Work item
When the line containing "RibonanzaNet | PDB+CASP Mean" appears in the entries below, begin printing there and stop after the line containing "Total | PDB+CASP Mean F1: 5.910 -> 5.908"; print each of those lines exactly and no other line.

Edit difference data
____________
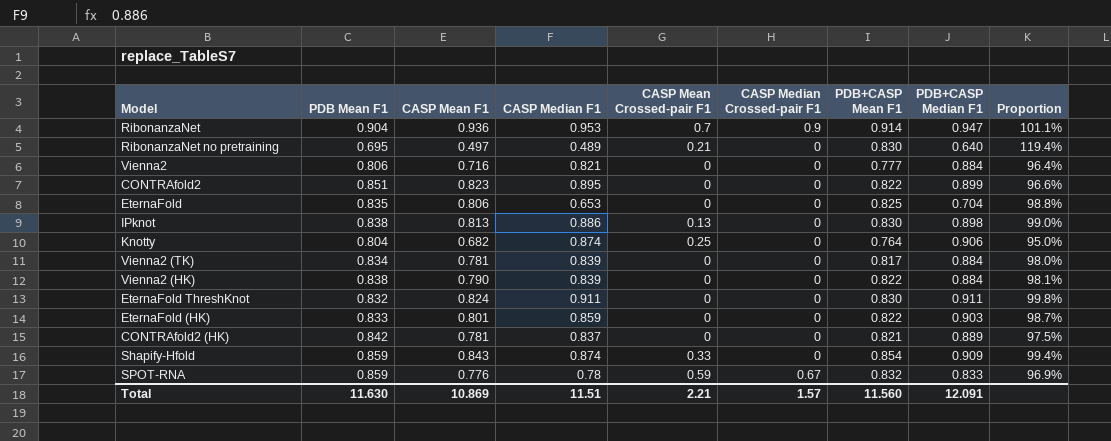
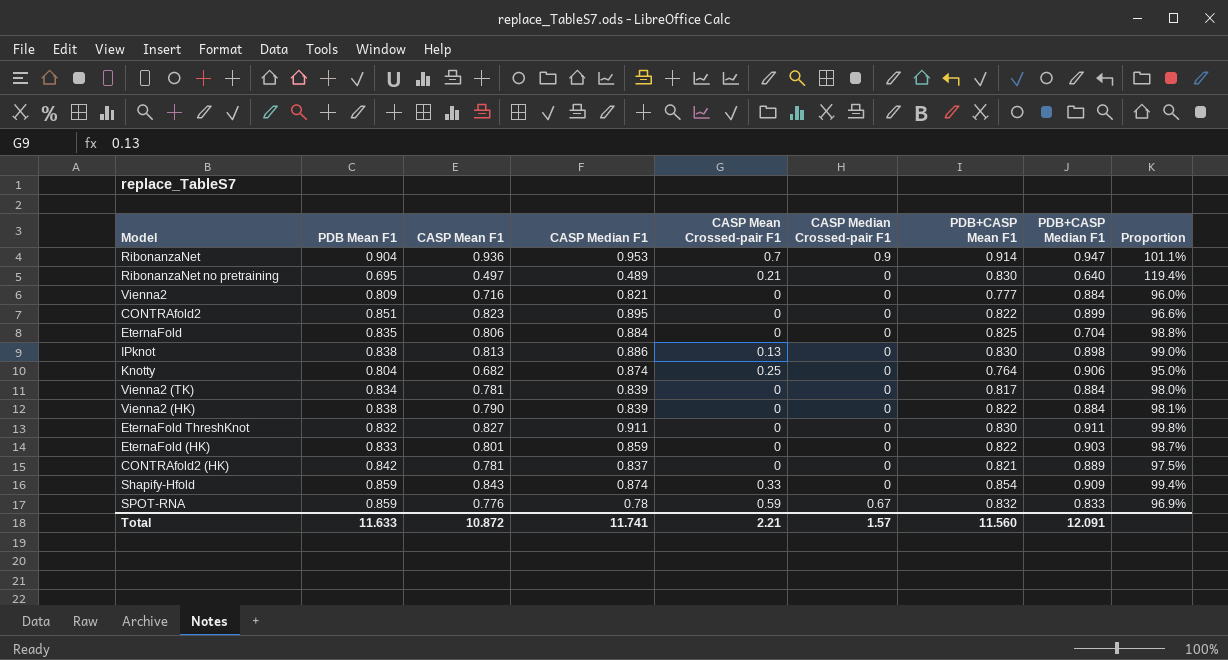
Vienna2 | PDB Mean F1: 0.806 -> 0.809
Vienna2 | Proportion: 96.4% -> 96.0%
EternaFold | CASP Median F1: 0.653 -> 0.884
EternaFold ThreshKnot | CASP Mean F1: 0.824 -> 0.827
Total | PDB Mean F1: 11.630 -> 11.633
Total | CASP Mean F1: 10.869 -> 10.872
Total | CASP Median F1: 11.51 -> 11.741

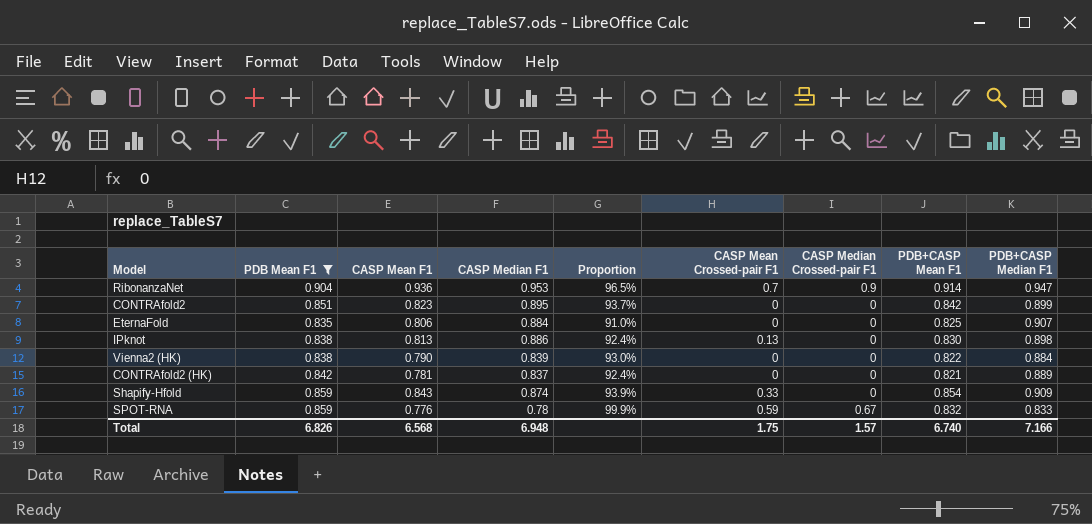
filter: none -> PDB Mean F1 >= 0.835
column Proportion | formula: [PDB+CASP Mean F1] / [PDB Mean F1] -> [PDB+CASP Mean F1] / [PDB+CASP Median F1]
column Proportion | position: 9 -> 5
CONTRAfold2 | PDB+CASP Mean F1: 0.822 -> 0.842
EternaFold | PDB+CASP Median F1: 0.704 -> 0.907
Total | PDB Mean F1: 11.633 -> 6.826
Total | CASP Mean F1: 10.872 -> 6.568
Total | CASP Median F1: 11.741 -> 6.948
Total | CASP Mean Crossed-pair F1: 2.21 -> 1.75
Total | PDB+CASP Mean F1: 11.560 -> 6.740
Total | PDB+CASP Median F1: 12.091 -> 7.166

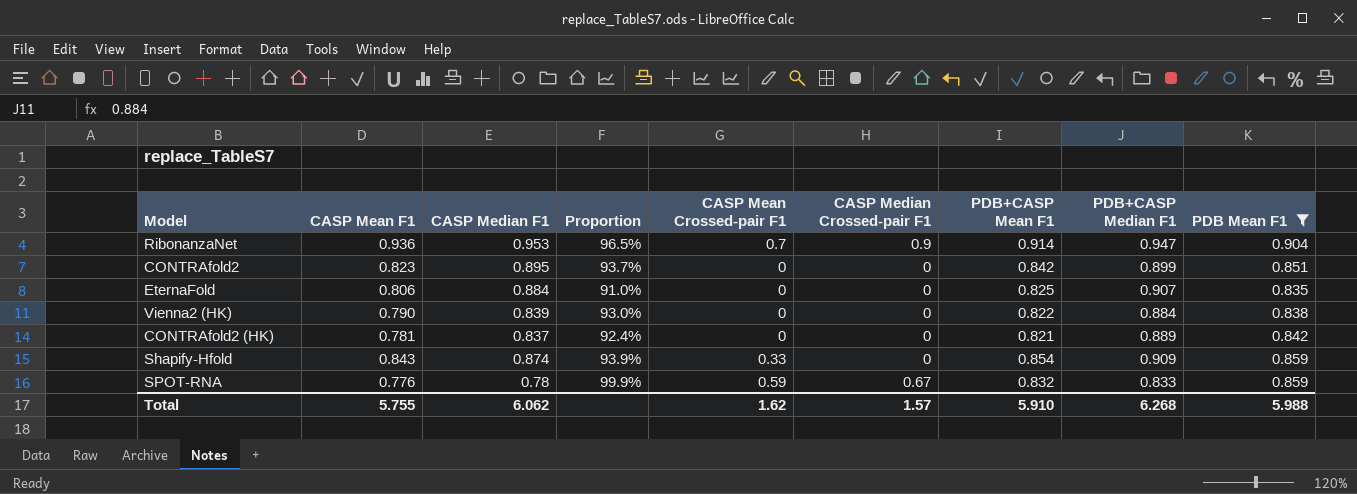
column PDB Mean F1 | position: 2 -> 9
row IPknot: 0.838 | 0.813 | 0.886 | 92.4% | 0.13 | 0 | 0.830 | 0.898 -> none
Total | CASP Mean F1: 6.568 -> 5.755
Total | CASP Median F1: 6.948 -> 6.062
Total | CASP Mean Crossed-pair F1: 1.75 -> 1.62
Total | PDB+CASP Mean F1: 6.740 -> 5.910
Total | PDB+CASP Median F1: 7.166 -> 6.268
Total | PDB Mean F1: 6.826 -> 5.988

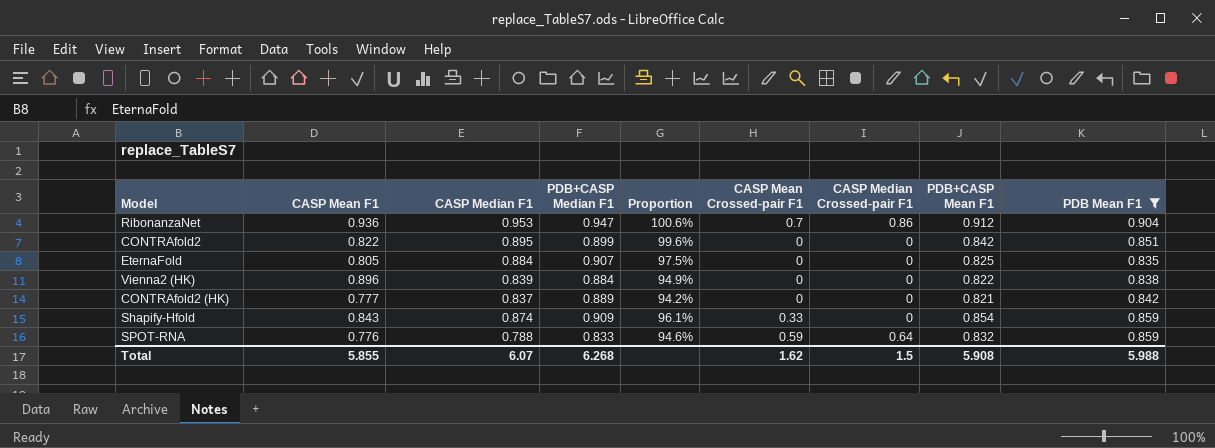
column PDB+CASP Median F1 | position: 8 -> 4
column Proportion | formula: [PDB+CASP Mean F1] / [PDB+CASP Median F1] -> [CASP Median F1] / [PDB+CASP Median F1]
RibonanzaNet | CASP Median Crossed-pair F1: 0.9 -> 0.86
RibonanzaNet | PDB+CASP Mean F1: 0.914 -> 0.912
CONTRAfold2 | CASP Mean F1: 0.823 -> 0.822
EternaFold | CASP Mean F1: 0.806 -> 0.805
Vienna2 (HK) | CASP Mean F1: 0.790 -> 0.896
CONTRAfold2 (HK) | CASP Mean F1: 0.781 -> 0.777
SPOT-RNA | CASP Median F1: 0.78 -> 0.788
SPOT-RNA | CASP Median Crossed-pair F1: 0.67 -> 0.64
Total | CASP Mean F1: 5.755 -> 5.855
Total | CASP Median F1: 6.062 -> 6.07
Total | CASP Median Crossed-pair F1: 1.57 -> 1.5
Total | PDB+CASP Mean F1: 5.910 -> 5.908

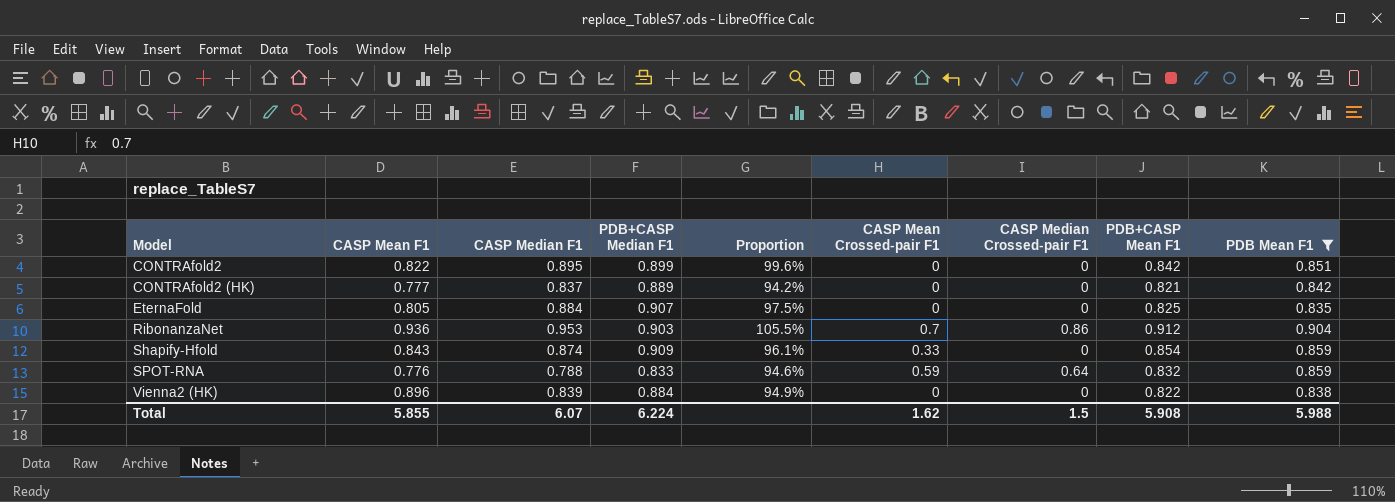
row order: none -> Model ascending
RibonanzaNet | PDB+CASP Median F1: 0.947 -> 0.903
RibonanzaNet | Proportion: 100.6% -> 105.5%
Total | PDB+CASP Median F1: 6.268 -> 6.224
____________
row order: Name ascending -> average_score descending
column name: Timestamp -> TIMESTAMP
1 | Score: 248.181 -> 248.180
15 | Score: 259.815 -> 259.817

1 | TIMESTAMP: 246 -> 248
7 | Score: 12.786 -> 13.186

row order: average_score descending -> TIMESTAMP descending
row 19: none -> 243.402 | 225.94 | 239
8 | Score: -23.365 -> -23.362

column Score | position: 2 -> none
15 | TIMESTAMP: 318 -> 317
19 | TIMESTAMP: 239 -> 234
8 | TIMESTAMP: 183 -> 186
____________
Solution for this exercise
RibonanzaNet | PDB+CASP Mean F1: 0.914 -> 0.912
CONTRAfold2 | CASP Mean F1: 0.823 -> 0.822
EternaFold | CASP Mean F1: 0.806 -> 0.805
Vienna2 (HK) | CASP Mean F1: 0.790 -> 0.896
CONTRAfold2 (HK) | CASP Mean F1: 0.781 -> 0.777
SPOT-RNA | CASP Median F1: 0.78 -> 0.788
SPOT-RNA | CASP Median Crossed-pair F1: 0.67 -> 0.64
Total | CASP Mean F1: 5.755 -> 5.855
Total | CASP Median F1: 6.062 -> 6.07
Total | CASP Median Crossed-pair F1: 1.57 -> 1.5
Total | PDB+CASP Mean F1: 5.910 -> 5.908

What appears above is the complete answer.